__YOUR OBJECTIVE__
Write out exactly what each line says, starting with the first line below and ending on the one with "- before it costs you students".

Dataset records:
-=-=-

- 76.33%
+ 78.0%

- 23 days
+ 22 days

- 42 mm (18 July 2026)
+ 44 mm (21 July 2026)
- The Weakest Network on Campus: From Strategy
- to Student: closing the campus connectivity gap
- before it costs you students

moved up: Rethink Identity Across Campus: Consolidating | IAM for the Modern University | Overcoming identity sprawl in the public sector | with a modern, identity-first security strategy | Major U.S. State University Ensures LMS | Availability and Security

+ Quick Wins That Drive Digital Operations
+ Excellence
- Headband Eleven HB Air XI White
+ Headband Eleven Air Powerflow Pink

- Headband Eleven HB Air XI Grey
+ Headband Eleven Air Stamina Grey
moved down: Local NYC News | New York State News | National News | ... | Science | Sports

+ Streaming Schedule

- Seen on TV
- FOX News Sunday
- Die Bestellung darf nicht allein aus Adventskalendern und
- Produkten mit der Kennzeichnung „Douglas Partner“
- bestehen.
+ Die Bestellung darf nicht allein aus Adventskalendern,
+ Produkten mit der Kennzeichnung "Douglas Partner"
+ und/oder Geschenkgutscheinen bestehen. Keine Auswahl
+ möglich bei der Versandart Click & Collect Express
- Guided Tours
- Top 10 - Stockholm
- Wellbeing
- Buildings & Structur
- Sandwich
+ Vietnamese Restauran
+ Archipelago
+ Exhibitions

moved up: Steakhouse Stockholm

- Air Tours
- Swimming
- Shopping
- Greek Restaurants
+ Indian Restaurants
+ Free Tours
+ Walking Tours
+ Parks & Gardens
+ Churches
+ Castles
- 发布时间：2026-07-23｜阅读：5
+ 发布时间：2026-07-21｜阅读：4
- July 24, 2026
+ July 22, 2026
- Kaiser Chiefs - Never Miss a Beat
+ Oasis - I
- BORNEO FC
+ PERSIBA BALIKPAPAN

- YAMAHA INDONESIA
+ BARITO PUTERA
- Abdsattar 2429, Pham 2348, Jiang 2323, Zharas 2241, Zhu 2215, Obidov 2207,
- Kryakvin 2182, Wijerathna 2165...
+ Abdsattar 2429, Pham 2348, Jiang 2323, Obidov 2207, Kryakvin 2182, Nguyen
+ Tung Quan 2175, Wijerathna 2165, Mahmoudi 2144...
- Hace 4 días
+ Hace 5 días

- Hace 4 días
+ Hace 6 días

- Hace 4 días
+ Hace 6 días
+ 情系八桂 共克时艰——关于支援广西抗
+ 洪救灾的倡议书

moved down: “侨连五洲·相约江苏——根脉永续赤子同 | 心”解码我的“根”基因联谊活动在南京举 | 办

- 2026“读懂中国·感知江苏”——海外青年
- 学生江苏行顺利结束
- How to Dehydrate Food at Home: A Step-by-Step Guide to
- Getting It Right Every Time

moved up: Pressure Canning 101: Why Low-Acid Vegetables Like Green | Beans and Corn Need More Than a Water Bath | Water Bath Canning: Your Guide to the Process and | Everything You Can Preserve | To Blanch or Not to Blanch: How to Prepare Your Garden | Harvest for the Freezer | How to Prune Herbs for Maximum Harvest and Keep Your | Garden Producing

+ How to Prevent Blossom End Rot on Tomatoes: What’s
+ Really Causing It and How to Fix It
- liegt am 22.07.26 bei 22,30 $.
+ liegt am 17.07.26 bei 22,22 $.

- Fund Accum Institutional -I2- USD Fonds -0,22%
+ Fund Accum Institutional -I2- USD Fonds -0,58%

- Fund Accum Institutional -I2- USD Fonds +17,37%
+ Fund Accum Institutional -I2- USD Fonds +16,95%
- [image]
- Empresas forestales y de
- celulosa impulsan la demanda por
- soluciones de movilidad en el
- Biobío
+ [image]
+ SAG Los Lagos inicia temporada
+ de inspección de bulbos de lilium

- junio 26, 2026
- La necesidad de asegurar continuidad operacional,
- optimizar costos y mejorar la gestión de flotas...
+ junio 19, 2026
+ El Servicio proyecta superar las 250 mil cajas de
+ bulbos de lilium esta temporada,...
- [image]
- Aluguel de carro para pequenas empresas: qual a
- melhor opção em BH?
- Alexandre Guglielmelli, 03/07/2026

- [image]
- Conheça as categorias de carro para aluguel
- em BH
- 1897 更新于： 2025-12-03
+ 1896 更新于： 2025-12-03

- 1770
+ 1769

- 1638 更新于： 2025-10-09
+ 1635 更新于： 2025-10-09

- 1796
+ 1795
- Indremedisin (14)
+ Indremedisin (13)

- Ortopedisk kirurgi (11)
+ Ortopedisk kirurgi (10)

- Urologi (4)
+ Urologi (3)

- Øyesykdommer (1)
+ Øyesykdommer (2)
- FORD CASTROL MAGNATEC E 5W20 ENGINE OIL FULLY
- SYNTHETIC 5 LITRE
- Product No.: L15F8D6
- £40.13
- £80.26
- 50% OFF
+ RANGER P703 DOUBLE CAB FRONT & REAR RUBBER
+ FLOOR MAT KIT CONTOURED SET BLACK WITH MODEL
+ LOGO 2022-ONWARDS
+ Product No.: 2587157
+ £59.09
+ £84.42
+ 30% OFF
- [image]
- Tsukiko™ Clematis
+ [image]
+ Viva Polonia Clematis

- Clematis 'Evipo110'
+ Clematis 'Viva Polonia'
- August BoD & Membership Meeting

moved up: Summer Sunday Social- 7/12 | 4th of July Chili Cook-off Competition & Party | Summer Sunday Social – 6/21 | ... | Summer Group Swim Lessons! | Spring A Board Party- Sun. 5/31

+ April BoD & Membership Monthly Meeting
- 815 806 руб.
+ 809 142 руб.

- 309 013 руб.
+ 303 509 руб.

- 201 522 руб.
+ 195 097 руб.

-=-=-

__EXERCISE OUTPUT__
- 76.33%
+ 78.0%

- 23 days
+ 22 days

- 42 mm (18 July 2026)
+ 44 mm (21 July 2026)
- The Weakest Network on Campus: From Strategy
- to Student: closing the campus connectivity gap
- before it costs you students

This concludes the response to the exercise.